=== Directions ===
Wherever the line with "[139,1072,258,1084] external entities" sits in the listing below, transcribe from it up to and including the line with "[191,688,505,708] scripts/utils.py --file=data/union.json", exactly, and leave the remaining lines out.

=== Recorded data ===
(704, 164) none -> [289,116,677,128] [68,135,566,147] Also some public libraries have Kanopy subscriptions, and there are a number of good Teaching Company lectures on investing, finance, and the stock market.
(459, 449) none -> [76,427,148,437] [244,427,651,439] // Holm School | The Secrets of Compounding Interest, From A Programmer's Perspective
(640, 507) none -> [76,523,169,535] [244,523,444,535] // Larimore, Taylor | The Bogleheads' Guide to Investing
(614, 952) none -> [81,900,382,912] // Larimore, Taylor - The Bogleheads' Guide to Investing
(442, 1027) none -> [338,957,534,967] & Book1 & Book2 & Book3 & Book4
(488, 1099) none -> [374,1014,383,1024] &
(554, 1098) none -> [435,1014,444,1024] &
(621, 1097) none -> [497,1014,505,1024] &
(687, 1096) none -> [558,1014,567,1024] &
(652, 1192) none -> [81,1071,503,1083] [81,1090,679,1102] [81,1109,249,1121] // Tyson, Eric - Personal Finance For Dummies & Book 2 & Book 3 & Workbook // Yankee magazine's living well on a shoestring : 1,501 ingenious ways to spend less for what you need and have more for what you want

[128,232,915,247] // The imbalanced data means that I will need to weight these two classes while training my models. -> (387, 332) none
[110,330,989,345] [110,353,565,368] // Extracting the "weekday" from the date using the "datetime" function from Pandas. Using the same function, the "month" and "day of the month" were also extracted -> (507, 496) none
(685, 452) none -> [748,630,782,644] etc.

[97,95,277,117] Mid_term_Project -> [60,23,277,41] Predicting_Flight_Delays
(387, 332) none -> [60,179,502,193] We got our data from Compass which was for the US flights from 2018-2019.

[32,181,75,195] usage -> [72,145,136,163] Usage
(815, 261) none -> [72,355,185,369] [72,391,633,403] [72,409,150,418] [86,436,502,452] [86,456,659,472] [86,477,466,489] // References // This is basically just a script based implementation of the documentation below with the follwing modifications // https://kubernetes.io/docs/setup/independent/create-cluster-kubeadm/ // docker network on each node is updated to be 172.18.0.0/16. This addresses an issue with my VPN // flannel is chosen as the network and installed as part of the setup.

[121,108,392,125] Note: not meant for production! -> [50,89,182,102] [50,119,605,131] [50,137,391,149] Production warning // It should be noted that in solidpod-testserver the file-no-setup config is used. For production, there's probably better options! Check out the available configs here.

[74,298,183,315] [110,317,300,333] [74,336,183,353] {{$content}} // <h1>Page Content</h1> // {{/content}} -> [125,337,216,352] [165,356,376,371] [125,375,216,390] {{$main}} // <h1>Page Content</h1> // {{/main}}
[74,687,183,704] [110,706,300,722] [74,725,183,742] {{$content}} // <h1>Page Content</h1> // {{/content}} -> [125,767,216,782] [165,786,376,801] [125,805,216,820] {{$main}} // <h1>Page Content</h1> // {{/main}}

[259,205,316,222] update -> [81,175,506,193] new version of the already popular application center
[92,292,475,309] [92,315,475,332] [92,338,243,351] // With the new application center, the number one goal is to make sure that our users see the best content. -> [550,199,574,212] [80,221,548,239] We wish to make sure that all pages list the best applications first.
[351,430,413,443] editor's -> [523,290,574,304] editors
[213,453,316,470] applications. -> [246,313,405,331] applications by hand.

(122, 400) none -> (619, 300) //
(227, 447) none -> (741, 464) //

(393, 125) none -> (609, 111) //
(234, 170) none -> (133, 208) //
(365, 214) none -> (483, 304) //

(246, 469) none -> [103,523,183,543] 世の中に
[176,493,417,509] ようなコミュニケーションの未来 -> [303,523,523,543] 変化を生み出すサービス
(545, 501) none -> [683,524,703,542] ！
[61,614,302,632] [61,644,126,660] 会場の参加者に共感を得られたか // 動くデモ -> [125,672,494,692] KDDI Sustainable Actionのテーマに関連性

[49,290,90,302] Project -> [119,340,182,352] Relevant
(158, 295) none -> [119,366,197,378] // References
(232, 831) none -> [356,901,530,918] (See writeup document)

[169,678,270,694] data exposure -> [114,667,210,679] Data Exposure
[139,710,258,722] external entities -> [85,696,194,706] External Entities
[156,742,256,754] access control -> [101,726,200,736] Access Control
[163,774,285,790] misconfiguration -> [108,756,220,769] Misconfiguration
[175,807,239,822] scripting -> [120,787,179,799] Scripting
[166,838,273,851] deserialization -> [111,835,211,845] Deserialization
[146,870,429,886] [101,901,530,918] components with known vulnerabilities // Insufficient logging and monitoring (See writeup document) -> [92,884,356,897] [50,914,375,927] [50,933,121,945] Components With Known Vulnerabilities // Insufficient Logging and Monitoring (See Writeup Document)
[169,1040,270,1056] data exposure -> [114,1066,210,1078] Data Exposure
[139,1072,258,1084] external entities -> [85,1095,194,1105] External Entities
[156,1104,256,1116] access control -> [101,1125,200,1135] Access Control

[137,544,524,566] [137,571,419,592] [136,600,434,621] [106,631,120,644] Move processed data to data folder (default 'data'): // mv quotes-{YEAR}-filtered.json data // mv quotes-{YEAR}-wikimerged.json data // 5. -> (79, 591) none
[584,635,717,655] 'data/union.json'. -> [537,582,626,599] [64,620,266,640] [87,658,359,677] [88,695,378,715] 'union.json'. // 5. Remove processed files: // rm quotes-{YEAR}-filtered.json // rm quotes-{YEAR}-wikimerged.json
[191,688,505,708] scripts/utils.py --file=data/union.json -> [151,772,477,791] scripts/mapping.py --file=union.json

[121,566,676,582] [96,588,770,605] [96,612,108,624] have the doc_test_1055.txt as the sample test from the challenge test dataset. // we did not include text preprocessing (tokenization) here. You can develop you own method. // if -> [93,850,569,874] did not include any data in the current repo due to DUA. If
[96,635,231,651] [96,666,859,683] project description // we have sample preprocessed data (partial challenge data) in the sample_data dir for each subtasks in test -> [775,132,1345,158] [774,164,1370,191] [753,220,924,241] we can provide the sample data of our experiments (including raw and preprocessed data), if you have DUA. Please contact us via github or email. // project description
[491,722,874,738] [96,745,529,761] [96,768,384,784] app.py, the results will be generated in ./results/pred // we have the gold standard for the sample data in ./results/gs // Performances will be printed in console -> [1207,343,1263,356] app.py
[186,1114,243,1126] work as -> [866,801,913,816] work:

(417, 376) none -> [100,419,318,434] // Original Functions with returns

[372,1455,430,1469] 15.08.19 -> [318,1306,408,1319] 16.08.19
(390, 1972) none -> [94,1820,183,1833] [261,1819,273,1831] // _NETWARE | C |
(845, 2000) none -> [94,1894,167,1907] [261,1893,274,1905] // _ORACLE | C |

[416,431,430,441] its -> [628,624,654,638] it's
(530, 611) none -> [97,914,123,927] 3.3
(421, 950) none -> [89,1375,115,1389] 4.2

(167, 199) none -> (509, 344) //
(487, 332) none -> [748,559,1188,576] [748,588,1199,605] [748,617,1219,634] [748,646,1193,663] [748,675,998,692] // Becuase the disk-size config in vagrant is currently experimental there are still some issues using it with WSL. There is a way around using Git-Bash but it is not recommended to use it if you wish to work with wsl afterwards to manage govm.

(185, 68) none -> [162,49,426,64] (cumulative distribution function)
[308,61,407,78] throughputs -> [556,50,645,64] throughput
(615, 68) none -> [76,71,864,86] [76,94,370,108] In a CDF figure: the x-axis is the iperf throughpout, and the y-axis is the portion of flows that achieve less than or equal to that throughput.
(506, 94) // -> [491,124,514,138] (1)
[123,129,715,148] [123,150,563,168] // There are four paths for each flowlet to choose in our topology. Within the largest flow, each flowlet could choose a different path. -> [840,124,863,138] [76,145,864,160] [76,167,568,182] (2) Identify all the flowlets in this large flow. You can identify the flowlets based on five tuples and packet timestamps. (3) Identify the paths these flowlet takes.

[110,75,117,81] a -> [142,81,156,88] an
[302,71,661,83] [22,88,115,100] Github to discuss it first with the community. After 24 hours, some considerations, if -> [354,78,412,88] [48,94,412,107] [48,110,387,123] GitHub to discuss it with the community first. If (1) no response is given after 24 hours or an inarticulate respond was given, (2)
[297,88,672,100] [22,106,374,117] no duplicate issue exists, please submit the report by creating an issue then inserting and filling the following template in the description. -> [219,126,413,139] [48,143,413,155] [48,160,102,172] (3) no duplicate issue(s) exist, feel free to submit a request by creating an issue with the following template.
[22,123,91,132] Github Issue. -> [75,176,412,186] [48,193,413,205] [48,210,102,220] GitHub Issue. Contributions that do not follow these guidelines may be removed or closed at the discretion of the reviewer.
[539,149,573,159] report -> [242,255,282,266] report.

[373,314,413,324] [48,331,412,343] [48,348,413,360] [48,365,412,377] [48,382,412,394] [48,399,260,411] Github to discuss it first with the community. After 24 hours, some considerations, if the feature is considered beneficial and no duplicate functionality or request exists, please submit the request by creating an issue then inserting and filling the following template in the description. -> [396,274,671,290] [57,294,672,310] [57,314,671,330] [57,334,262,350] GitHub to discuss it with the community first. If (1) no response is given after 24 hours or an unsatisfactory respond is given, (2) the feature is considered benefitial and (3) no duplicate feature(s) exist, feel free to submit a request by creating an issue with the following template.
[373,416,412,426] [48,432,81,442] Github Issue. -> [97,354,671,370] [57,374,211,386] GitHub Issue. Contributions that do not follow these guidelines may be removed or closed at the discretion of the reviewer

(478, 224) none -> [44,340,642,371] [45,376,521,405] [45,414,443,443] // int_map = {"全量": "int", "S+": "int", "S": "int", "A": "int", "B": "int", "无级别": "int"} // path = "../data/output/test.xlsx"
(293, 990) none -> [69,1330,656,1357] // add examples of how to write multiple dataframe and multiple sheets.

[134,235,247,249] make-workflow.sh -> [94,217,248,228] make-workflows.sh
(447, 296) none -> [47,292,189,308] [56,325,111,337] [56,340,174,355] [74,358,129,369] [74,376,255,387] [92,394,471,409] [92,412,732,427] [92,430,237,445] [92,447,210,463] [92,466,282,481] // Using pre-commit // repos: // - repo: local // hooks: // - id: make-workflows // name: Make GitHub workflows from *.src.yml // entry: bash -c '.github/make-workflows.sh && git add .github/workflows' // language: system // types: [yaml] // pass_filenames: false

=== Answer area ===
[139,1072,258,1084] external entities -> [85,1095,194,1105] External Entities
[156,1104,256,1116] access control -> [101,1125,200,1135] Access Control

[137,544,524,566] [137,571,419,592] [136,600,434,621] [106,631,120,644] Move processed data to data folder (default 'data'): // mv quotes-{YEAR}-filtered.json data // mv quotes-{YEAR}-wikimerged.json data // 5. -> (79, 591) none
[584,635,717,655] 'data/union.json'. -> [537,582,626,599] [64,620,266,640] [87,658,359,677] [88,695,378,715] 'union.json'. // 5. Remove processed files: // rm quotes-{YEAR}-filtered.json // rm quotes-{YEAR}-wikimerged.json
[191,688,505,708] scripts/utils.py --file=data/union.json -> [151,772,477,791] scripts/mapping.py --file=union.json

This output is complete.